##### DATA FOR PROCESSING

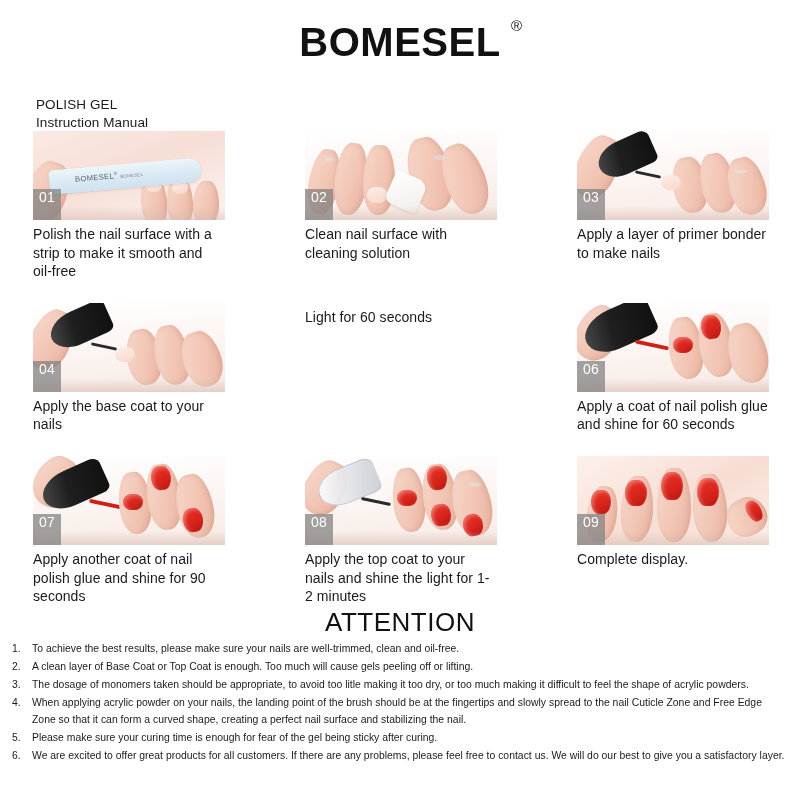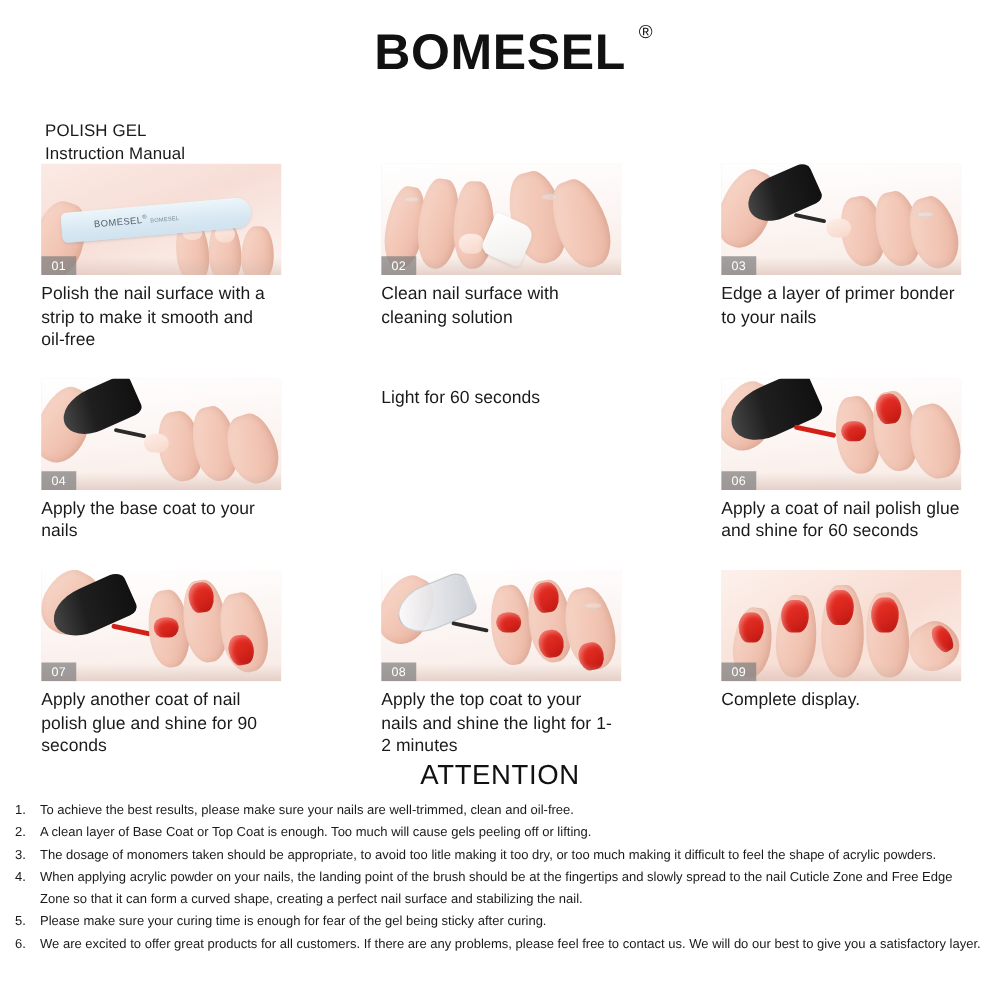--- a/index.html
+++ b/index.html
@@ -81,10 +81,10 @@
     left: 0;
     bottom: 0;
     width: 28px;
-    height: 15px;
+    height: 31px;
     background: rgba(128,128,128,0.72);
     color: #ffffff;
-    font-size: 10px;
+    font-size: 14px;
     line-height: 17px;
     text-align: center;
     letter-spacing: 0.3px;

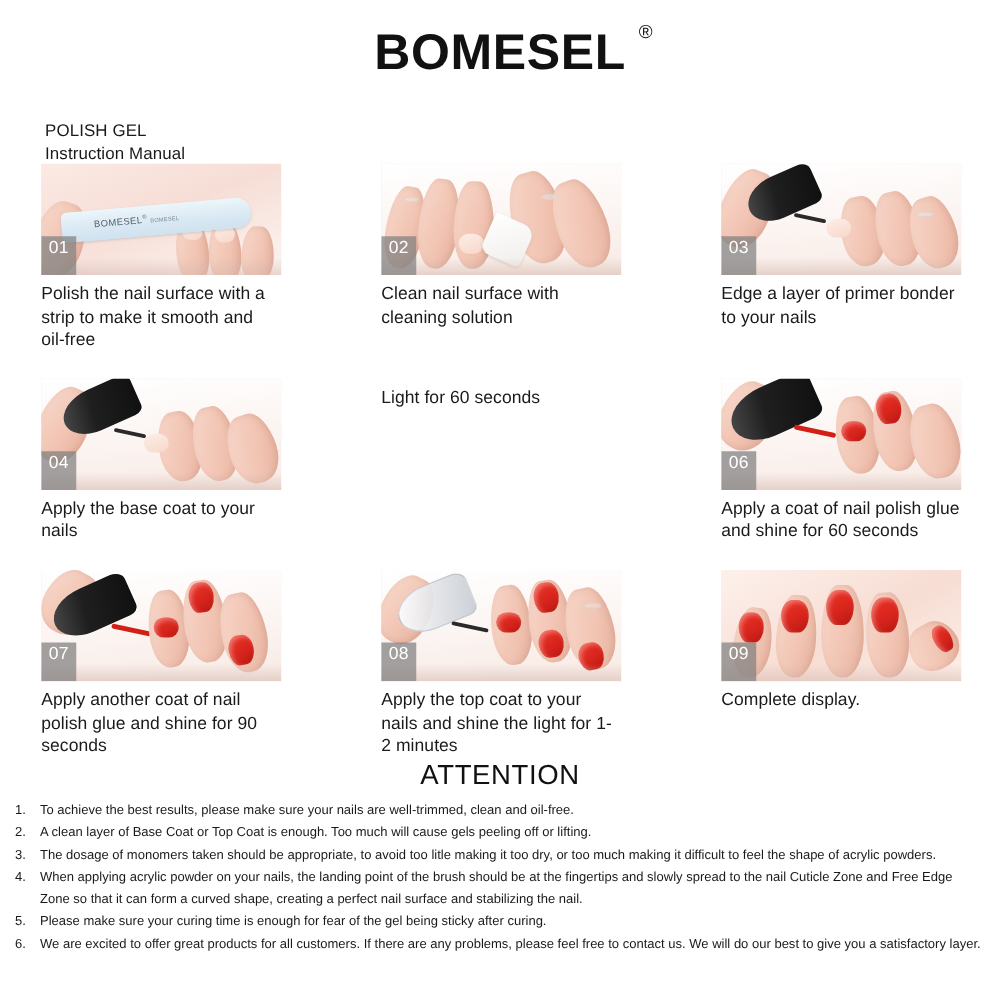--- a/index.html
+++ b/index.html
@@ -349,7 +349,7 @@
         <div class="table-shadow"></div>
         <div class="step-badge">03</div>
       </div>
-      <div class="step-caption">Edge a layer of primer bonder to your nails</div>
+      <div class="step-caption">Apply a layer of primer bonder to make nails</div>
     </div>
 
     <div class="step-card">

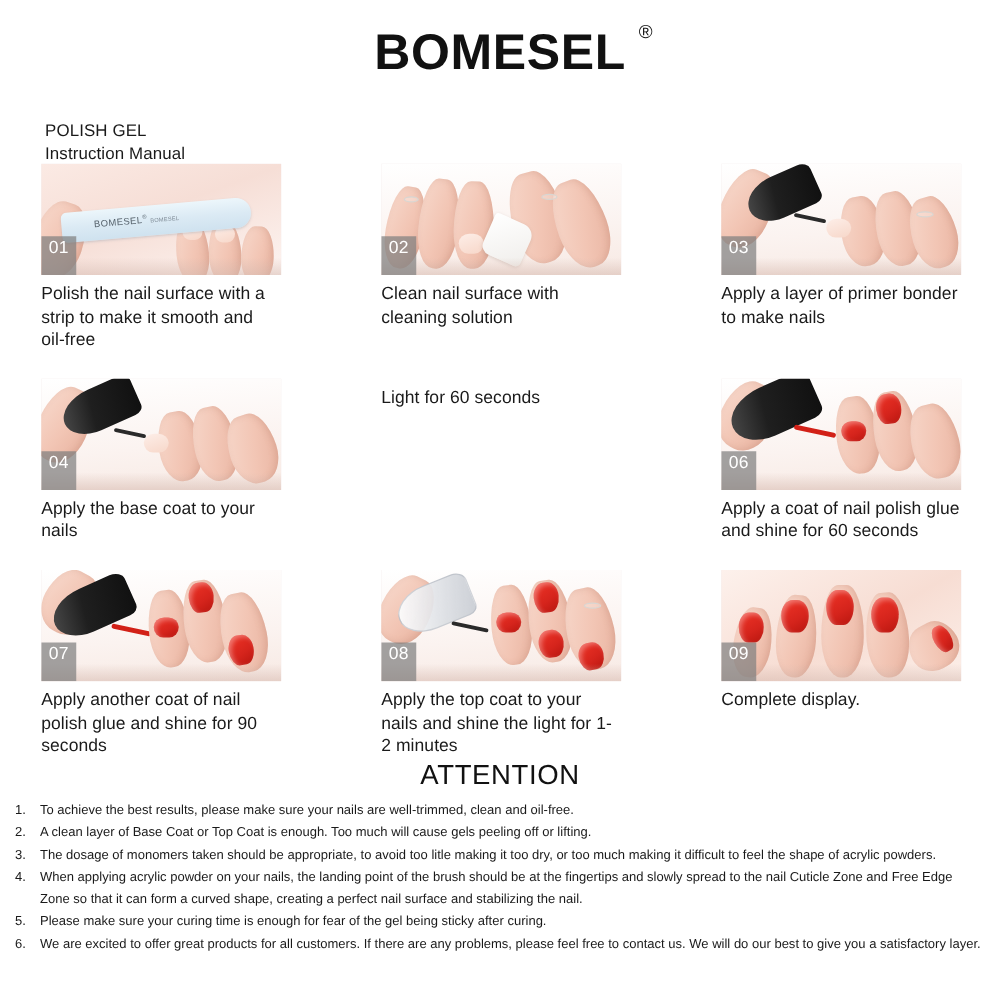--- a/index.html
+++ b/index.html
@@ -248,7 +248,7 @@
     left: 0; right: 0;
     top: 607px;
     text-align: center;
-    font-size: 22px;
+    font-size: 26px;
     font-weight: normal;
     letter-spacing: 0.5px;
     color: #111111;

##########

__EXERCISE DESCRIPTION__:
Please copy the preceding records exactly and omit the images.

__ANSWER SECTION__:
--- a/index.html
+++ b/index.html
@@ -81,10 +81,10 @@
     left: 0;
     bottom: 0;
     width: 28px;
-    height: 15px;
+    height: 31px;
     background: rgba(128,128,128,0.72);
     color: #ffffff;
-    font-size: 10px;
+    font-size: 14px;
     line-height: 17px;
     text-align: center;
     letter-spacing: 0.3px;

--- a/index.html
+++ b/index.html
@@ -349,7 +349,7 @@
         <div class="table-shadow"></div>
         <div class="step-badge">03</div>
       </div>
-      <div class="step-caption">Edge a layer of primer bonder to your nails</div>
+      <div class="step-caption">Apply a layer of primer bonder to make nails</div>
     </div>
 
     <div class="step-card">

--- a/index.html
+++ b/index.html
@@ -248,7 +248,7 @@
     left: 0; right: 0;
     top: 607px;
     text-align: center;
-    font-size: 22px;
+    font-size: 26px;
     font-weight: normal;
     letter-spacing: 0.5px;
     color: #111111;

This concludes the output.